As far as Gallimard knows, Song’s modesty is among her most prized virtues. Insisting she forsake that virtue to please him is a dramatic show of force — he wants to prove that he has the power to make Song do anything he wants. When Song points out that the dynamic between them mirrors the cliché she once claimed to hate, she subtly encourages Gallimard to think of her as being helpless, in need of his care and protection.
Gallimard tries to comfort Song by telling her that his seeing her naked will remove the last barrier between them. She brushes off his loving words, but tells him she can do nothing except submit to his will — she is helpless for love of him. Gallimard tells his audience that he did not undress Song that night. He suspects he may have known, in his heart, what he would find if he looked at her naked body. He says happiness is so rare that the mind will go to tremendous lengths to protect it once we feel it.
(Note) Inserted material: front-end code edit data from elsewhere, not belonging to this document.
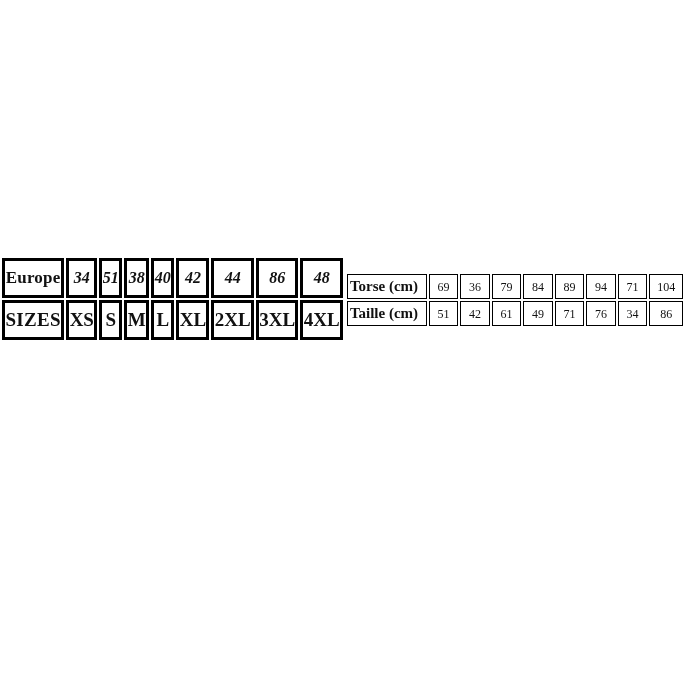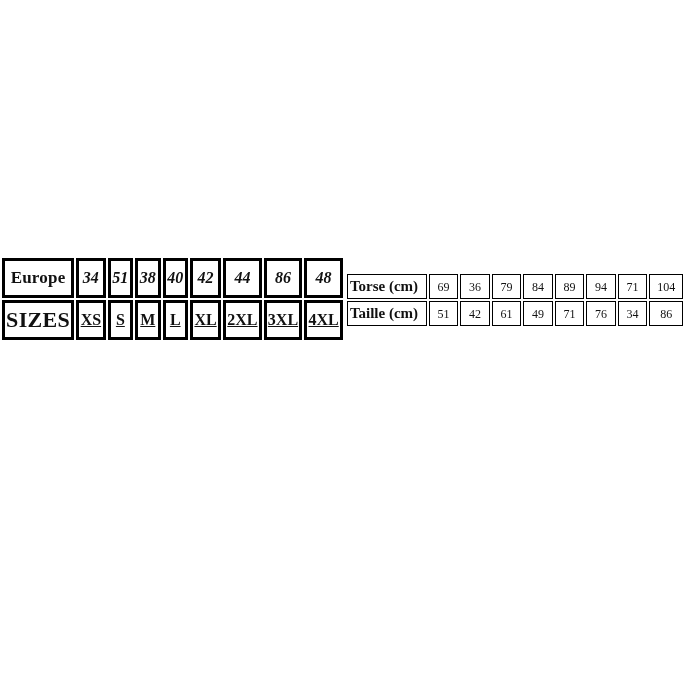--- a/index.html
+++ b/index.html
@@ -37,22 +37,22 @@
     text-align: center;
     vertical-align: middle;
     height: 34px;
     background: #ffffff;
     padding: 0;
   }
   table.head-section td.label-col { width: 92px; }
   table.head-section td.val-col   { width: 60px; }
   .europe-text { font-weight: bold; font-size: 17px; letter-spacing: 0.2px; }
   .eu-num      { font-weight: bold; font-size: 16px; font-style: italic; }
-  .sizes-text  { font-weight: bold; font-size: 22px; letter-spacing: 0.3px; }
-  .size-letter { font-weight: bold; font-size: 16px; text-decoration: underline; }
+  .sizes-text  { font-weight: bold; font-size: 19px; letter-spacing: 0.3px; }
+  .size-letter { font-weight: bold; font-size: 19px; }
   
   table.body-section { margin-top: 1px; }
   table.body-section td {
     border: 1.5px solid #000000;
     text-align: center;
     vertical-align: middle;
     height: 23px;
     background: #ffffff;
     padding: 0;
   }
Gallimard’s comment to his audience makes it clear that his belief that Song was a woman was not only the product of her clever deception. He depended on Song for his happiness, and had very little else in his life to fulfill him, and therefore subconsciously kept himself ignorant to make their romance possible. The imaginary world Song created for him was — and remains, as his prison testimony suggests — an easier and more beautiful one than his reality.
Gallimard says the thought of himself fulfilling the role of lecherous Pinkerton, abusing his loving Butterfly, made him sick. The confrontation with Song killed the last traces of Pinkerton in him, he says, and left behind a feeling of love that was totally unnatural to him. He crawls across the stage toward Song and throws his arms around her waist, begging her forgiveness. Song tells Gallimard she is pregnant. Gallimard exclaims that he wants to marry her.
Though Gallimard professes his love for Song on the night he receives his promotion, he claims this is the first moment he truly felt love for her. The relationship they have shared to this point has been defined by Gallimard’s ego and his desire to have Song doting on him. Now, he feels concern for her and, with her (obviously false) announcement of her pregnancy, envisions a future they can share. That this moment of deep feeling should occur at the height of Song’s deception — the moment she lies about being pregnant, partly in order to ensure her deception remains hidden — is an ironic example of the extent of Gallimard’s self-deception, as well as the extent of Song’s ruse. Gallimard reads his lover so poorly as not to perceive the most dramatic of lies.